(Aim of the exercise): All of the entries are to be returned word for word.

Dataset extract section start

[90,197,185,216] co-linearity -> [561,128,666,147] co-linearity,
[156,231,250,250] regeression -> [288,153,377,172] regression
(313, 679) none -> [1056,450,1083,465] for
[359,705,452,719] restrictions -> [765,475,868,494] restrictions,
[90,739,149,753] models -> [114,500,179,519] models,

Dataset extract section end

(Solution to the problem):
[90,197,185,216] co-linearity -> [561,128,666,147] co-linearity,
[156,231,250,250] regeression -> [288,153,377,172] regression
(313, 679) none -> [1056,450,1083,465] for
[359,705,452,719] restrictions -> [765,475,868,494] restrictions,
[90,739,149,753] models -> [114,500,179,519] models,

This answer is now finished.